On August 24, 2010, the DePuy Orthopaedics unit of Johnson & Johnson recalled two kids of metal-on-metal hip implants, the ASR XL Acetabular System (ASR XL) and the ASR Hip Resurfacing System. The ASR XL is a hip socket used in traditional hip replacement, while the ASR Hip Resurfacing System is a partial hip replacement where a metal cap is placed on the ball of the femur. The traditional implant was available worldwide and the resurfacing implant was only approved for use in countries outside the United States. However, patients in the United States may have also received the ASR Hip Resurfacing System.

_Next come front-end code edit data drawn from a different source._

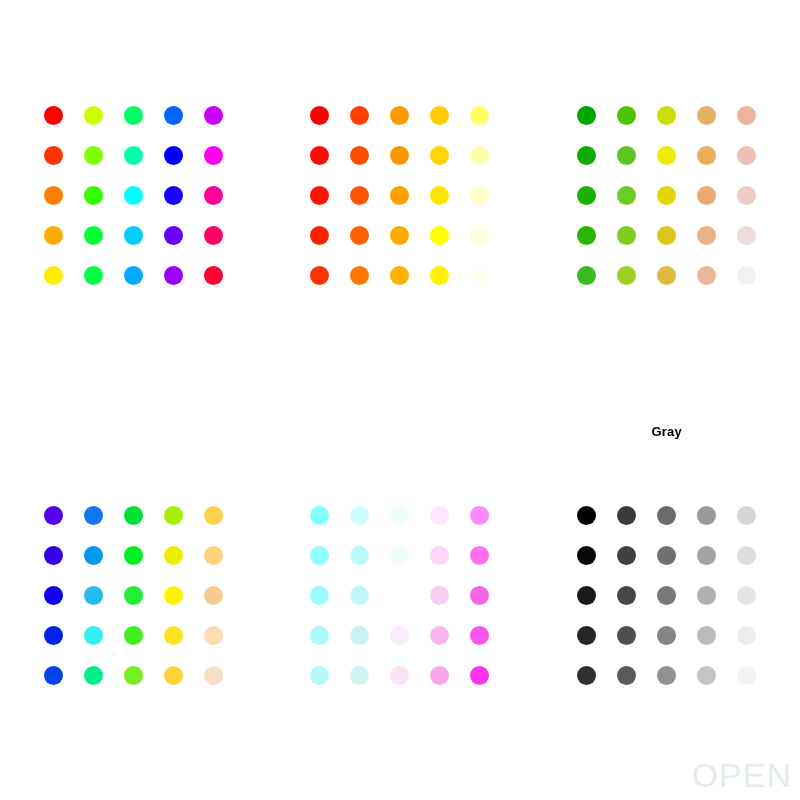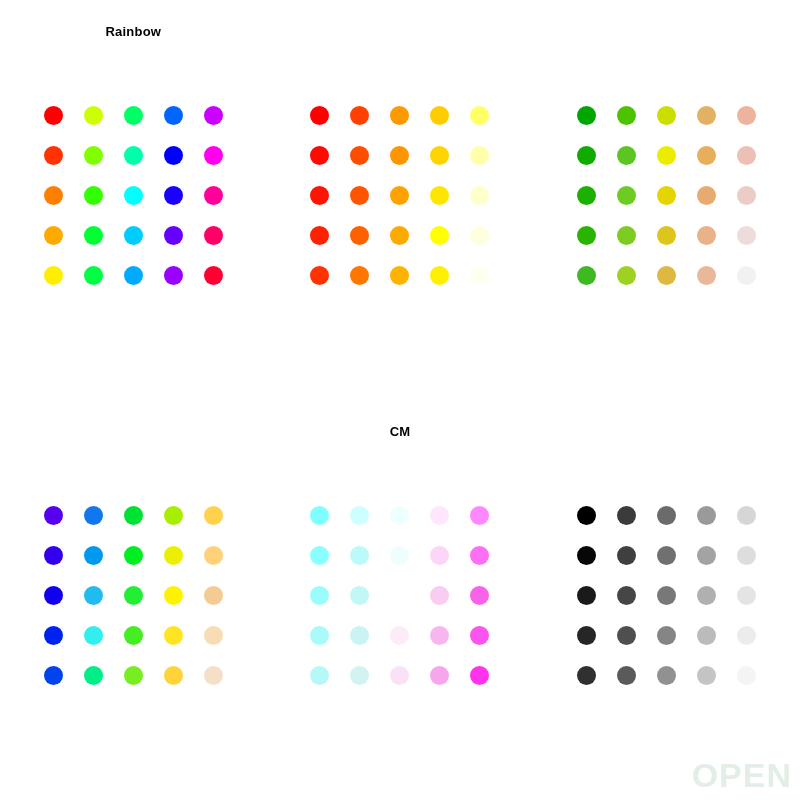--- a/index.html
+++ b/index.html
@@ -105,7 +105,6 @@
 
 <div id="figure">
     <div class="panel">
-      <div class="panel-title">Rainbow</div>
       <div class="dot-grid">
         <span class="dot" style="background: rgb(255, 0, 0);"></span>
         <span class="dot" style="background: rgb(204, 255, 0);"></span>

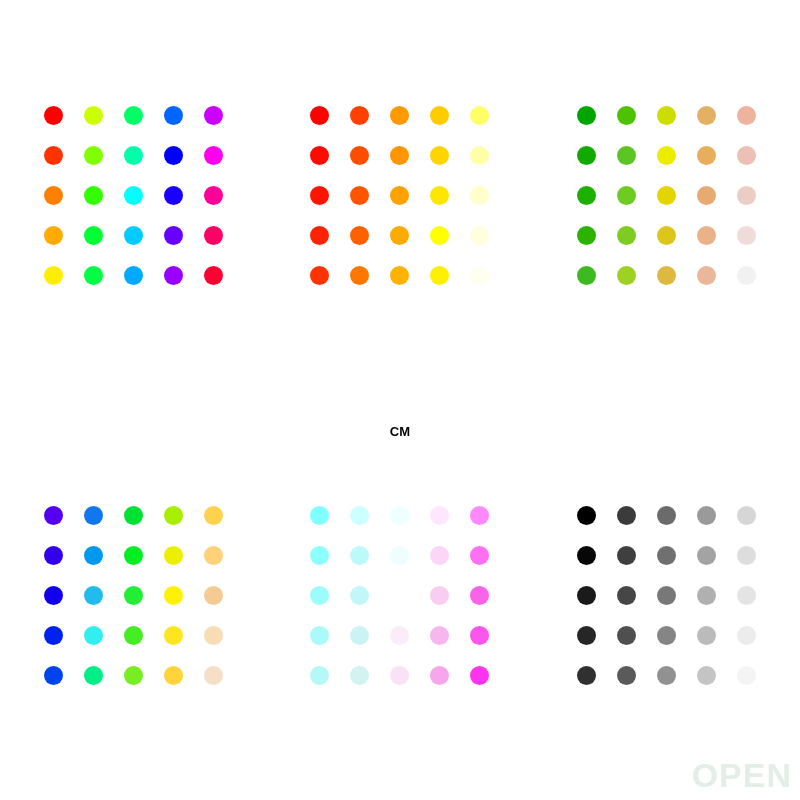--- a/index.html
+++ b/index.html
@@ -221,7 +221,6 @@
       </div>
     </div>
     <div class="panel">
-      <div class="panel-title">CM</div>
       <div class="dot-grid">
         <span class="dot" style="background: rgb(128, 255, 255);"></span>
         <span class="dot" style="background: rgb(204, 255, 255);"></span>

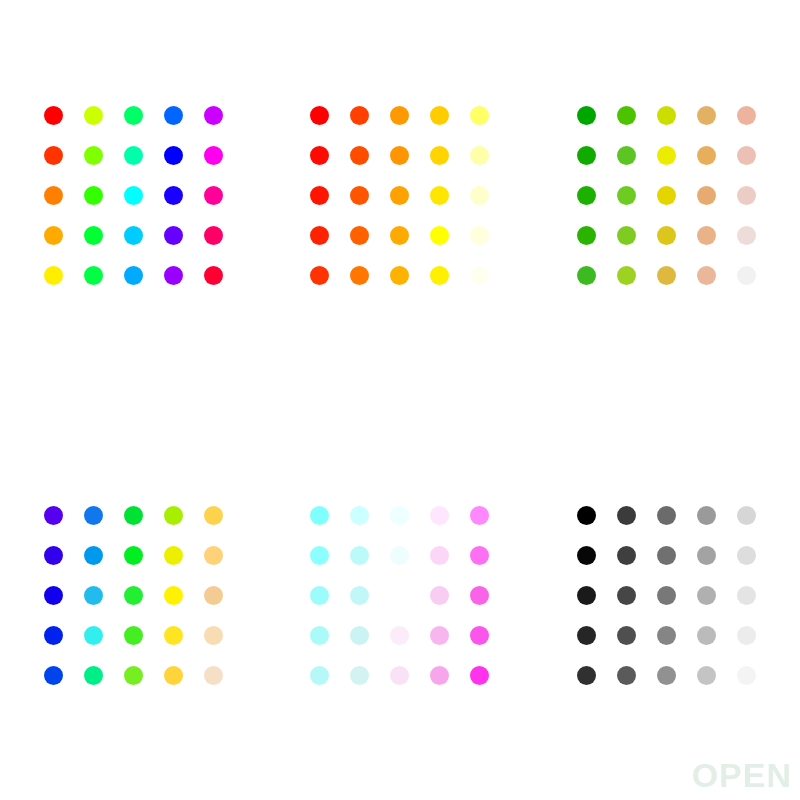--- a/index.html
+++ b/index.html
@@ -250,6 +250,7 @@
       </div>
     </div>
     <div class="panel">
+      <div class="panel-title">Gray</div>
       <div class="dot-grid">
         <span class="dot" style="background: rgb(0, 0, 0);"></span>
         <span class="dot" style="background: rgb(59, 59, 59);"></span>

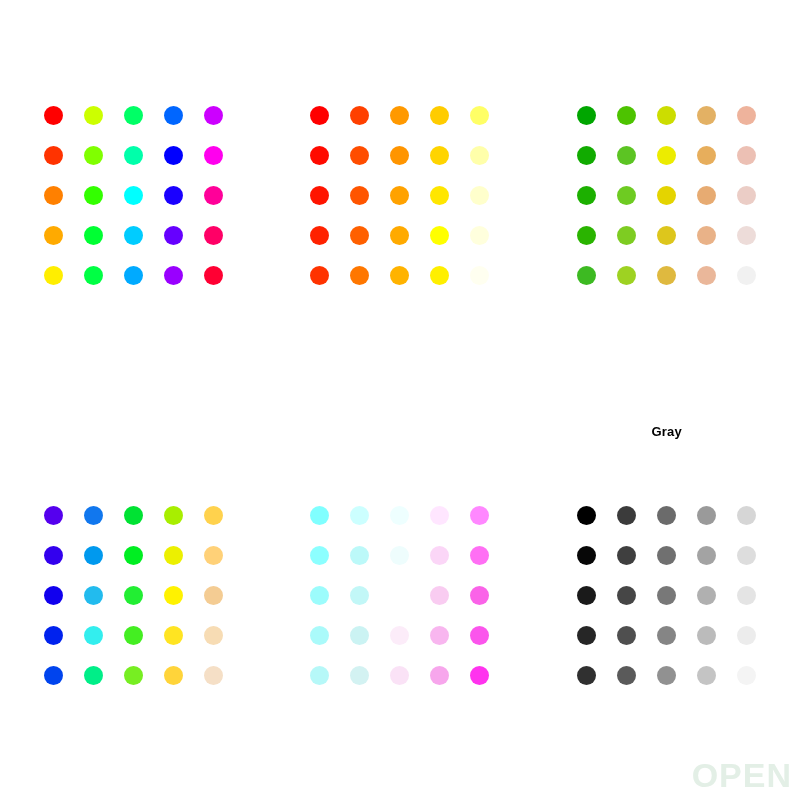--- a/index.html
+++ b/index.html
@@ -73,7 +73,7 @@
   }
   #watermark .wm-open {
     font-size: 34px;
-    font-weight: bold;
+    font-weight: normal;
     letter-spacing: 1px;
     color: #e3efe6;
     font-family: "Liberation Sans", sans-serif;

Approximately 93,000 DePuy metal-on-metal hip devices have been implanted worldwide, with 40,000 of them being implanted in patients in the United States. As reported by the New York Times:
"Until a recent sharp decline, all-metal implants accounted for nearly one-third of the estimated 250,000 hip replacements performed each year in the United States. Some 500,000 patients have received an all-metal replacement hip, according to one estimate. A new study found that no new artificial hip or knee introduced during a recent five-year period -- implants that included some of the all-metal hips -- were more durable than older devices, and 30 percent were worse." Several metal-on-metal hips are failing at high rates - within a few years - instead of lasting 15 years or more, as expected. The wear of metal parts rubbing against each other results in debris that damages tissue and may leave patients disabled.
Complaints about the failure of the DePuy hip implants made to the Food and Drug Administration began two years prior to the recall. Many patients require a second hip replacement or revision following the failure of their implants.
As of October 2011, approximately 3,500 patients had filed lawsuits involving the metal-on-metal hip implant devices recalled by DePuy.